§ EXERCISE DESCRIPTION:
Every record here should be printed again exactly.

Change listing data:

========

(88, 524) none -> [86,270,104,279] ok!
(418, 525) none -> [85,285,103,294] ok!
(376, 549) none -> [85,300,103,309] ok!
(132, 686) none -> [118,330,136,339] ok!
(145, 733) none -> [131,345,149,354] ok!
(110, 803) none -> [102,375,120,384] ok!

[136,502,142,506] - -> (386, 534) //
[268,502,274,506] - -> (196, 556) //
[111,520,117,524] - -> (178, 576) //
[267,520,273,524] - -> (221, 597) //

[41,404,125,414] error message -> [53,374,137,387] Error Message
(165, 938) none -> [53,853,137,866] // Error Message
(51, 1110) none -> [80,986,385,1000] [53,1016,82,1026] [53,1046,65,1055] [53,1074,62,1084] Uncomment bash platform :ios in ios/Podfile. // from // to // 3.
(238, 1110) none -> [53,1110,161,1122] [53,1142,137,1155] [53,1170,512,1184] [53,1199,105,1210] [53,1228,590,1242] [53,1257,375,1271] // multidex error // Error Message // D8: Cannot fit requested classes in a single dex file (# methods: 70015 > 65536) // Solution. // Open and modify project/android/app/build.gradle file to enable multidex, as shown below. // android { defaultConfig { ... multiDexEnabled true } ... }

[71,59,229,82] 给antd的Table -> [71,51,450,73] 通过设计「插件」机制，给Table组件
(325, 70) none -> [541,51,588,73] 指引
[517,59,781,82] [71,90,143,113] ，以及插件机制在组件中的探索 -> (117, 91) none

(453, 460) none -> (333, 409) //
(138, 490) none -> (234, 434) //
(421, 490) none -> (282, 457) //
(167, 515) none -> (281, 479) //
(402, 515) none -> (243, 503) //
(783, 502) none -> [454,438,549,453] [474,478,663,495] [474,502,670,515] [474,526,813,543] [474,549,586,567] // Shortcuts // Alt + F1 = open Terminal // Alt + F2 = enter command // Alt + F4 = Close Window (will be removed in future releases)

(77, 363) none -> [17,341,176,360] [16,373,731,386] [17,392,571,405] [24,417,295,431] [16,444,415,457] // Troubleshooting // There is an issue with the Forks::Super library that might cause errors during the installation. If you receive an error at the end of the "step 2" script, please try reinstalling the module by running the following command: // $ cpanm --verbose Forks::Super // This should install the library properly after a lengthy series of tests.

========

§ REPLY:
(88, 524) none -> [86,270,104,279] ok!
(418, 525) none -> [85,285,103,294] ok!
(376, 549) none -> [85,300,103,309] ok!
(132, 686) none -> [118,330,136,339] ok!
(145, 733) none -> [131,345,149,354] ok!
(110, 803) none -> [102,375,120,384] ok!

[136,502,142,506] - -> (386, 534) //
[268,502,274,506] - -> (196, 556) //
[111,520,117,524] - -> (178, 576) //
[267,520,273,524] - -> (221, 597) //

[41,404,125,414] error message -> [53,374,137,387] Error Message
(165, 938) none -> [53,853,137,866] // Error Message
(51, 1110) none -> [80,986,385,1000] [53,1016,82,1026] [53,1046,65,1055] [53,1074,62,1084] Uncomment bash platform :ios in ios/Podfile. // from // to // 3.
(238, 1110) none -> [53,1110,161,1122] [53,1142,137,1155] [53,1170,512,1184] [53,1199,105,1210] [53,1228,590,1242] [53,1257,375,1271] // multidex error // Error Message // D8: Cannot fit requested classes in a single dex file (# methods: 70015 > 65536) // Solution. // Open and modify project/android/app/build.gradle file to enable multidex, as shown below. // android { defaultConfig { ... multiDexEnabled true } ... }

[71,59,229,82] 给antd的Table -> [71,51,450,73] 通过设计「插件」机制，给Table组件
(325, 70) none -> [541,51,588,73] 指引
[517,59,781,82] [71,90,143,113] ，以及插件机制在组件中的探索 -> (117, 91) none

(453, 460) none -> (333, 409) //
(138, 490) none -> (234, 434) //
(421, 490) none -> (282, 457) //
(167, 515) none -> (281, 479) //
(402, 515) none -> (243, 503) //
(783, 502) none -> [454,438,549,453] [474,478,663,495] [474,502,670,515] [474,526,813,543] [474,549,586,567] // Shortcuts // Alt + F1 = open Terminal // Alt + F2 = enter command // Alt + F4 = Close Window (will be removed in future releases)

(77, 363) none -> [17,341,176,360] [16,373,731,386] [17,392,571,405] [24,417,295,431] [16,444,415,457] // Troubleshooting // There is an issue with the Forks::Super library that might cause errors during the installation. If you receive an error at the end of the "step 2" script, please try reinstalling the module by running the following command: // $ cpanm --verbose Forks::Super // This should install the library properly after a lengthy series of tests.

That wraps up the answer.